*SOURCE DATA*.

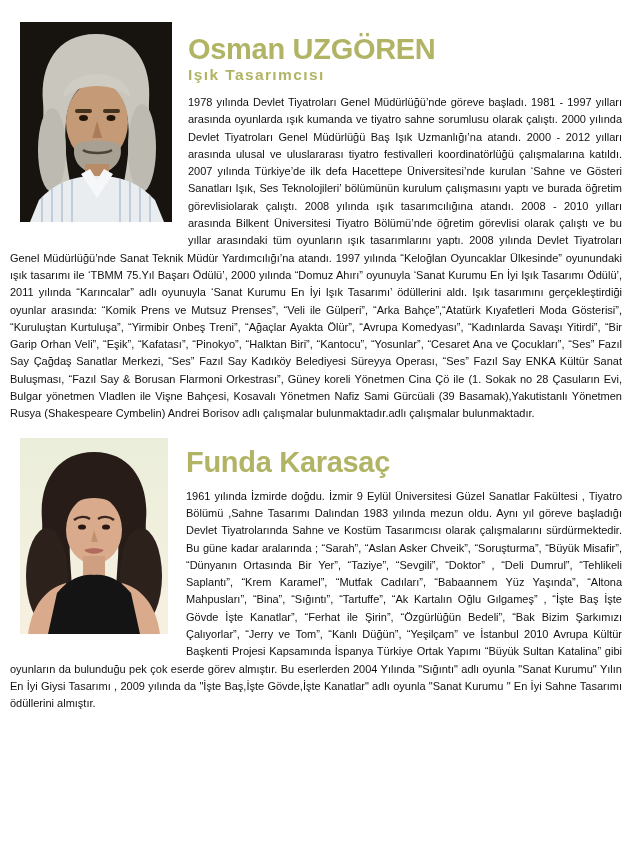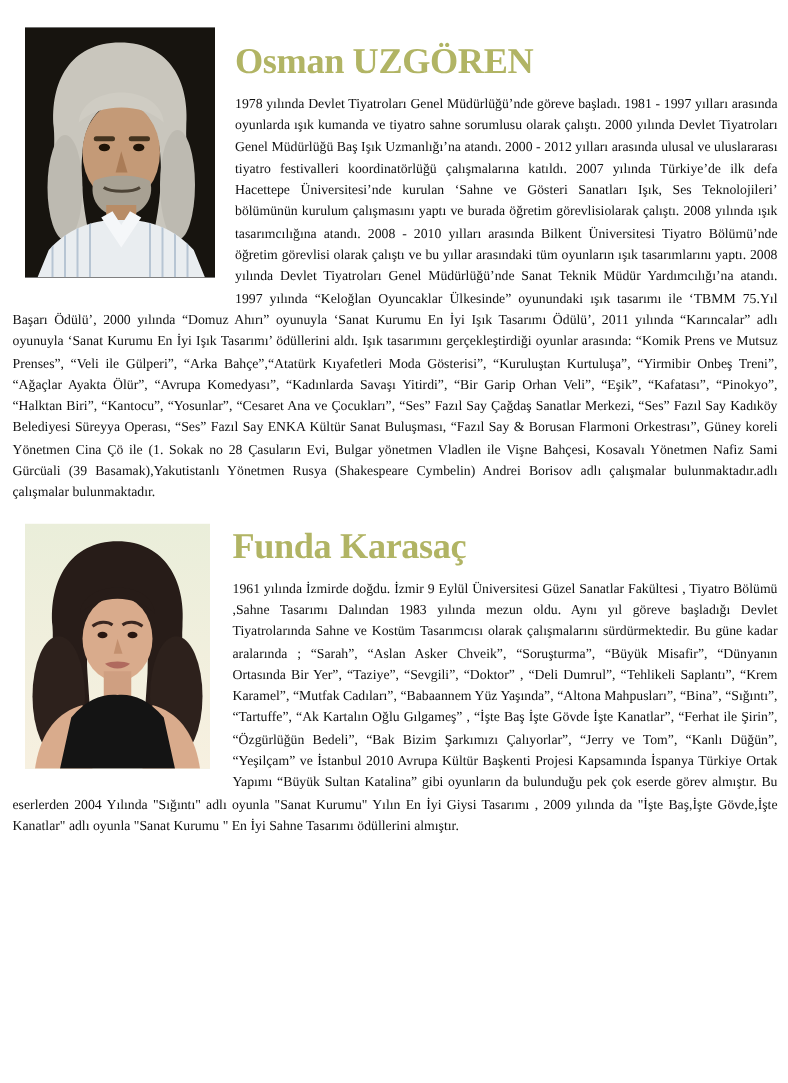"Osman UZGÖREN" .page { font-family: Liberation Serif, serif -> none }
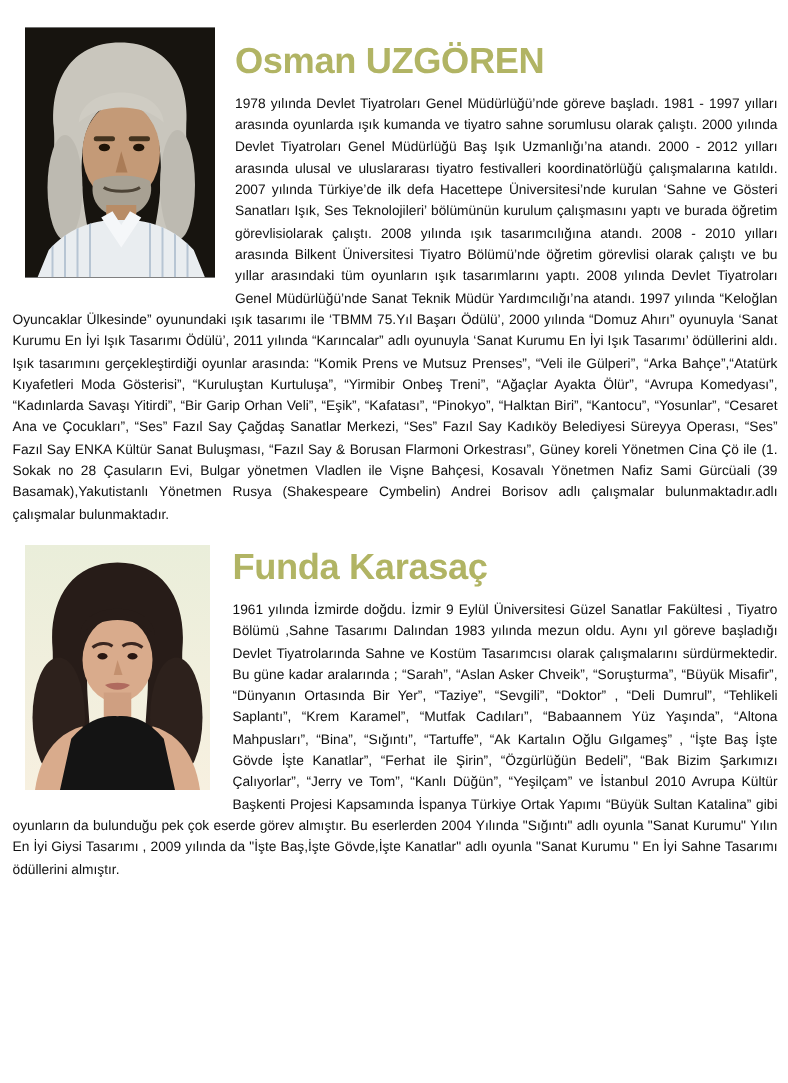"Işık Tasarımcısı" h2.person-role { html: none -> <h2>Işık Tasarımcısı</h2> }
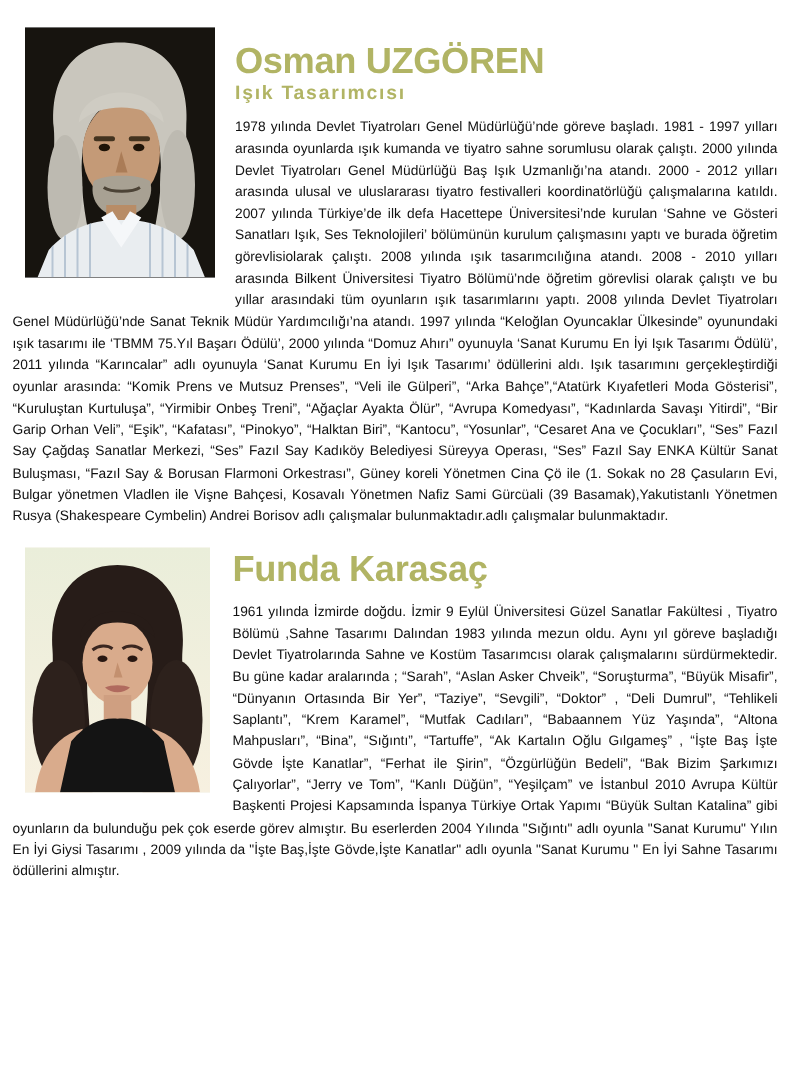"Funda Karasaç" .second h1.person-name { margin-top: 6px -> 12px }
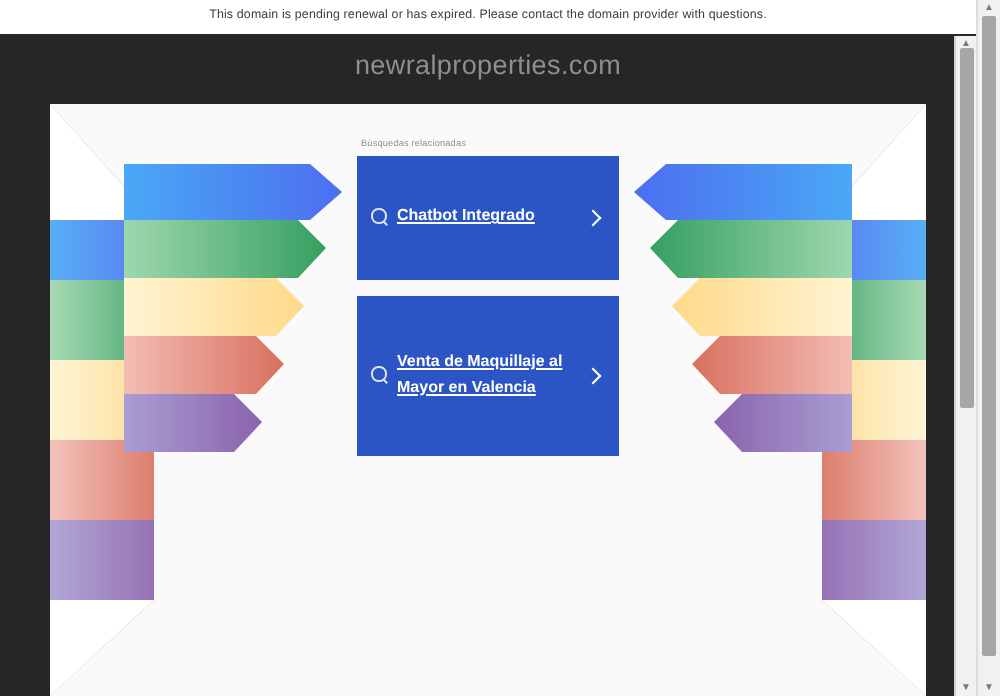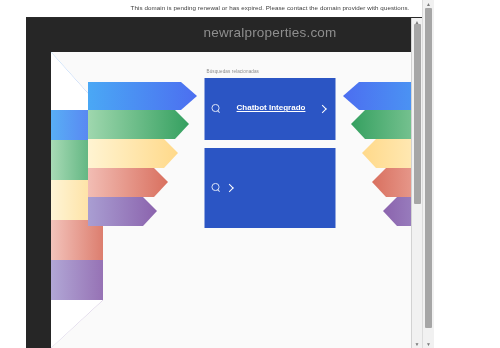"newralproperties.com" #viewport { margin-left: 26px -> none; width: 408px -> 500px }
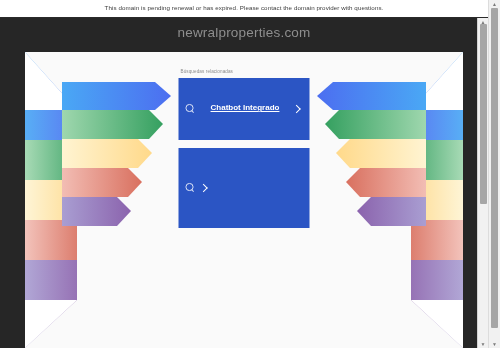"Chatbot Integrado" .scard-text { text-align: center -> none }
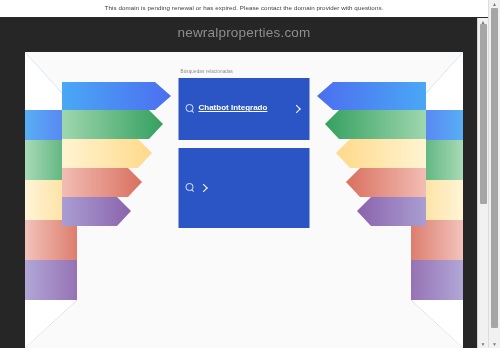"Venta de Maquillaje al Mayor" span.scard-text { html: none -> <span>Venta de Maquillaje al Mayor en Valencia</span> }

*TASK TO COMPLETE*.
Leave every picture out, and reproduce exactly the lines from the line bearing "text-align: center ->" through the closing line of the material above.

*RESULT BELOW*.
"Chatbot Integrado" .scard-text { text-align: center -> none }
"Venta de Maquillaje al Mayor" span.scard-text { html: none -> <span>Venta de Maquillaje al Mayor en Valencia</span> }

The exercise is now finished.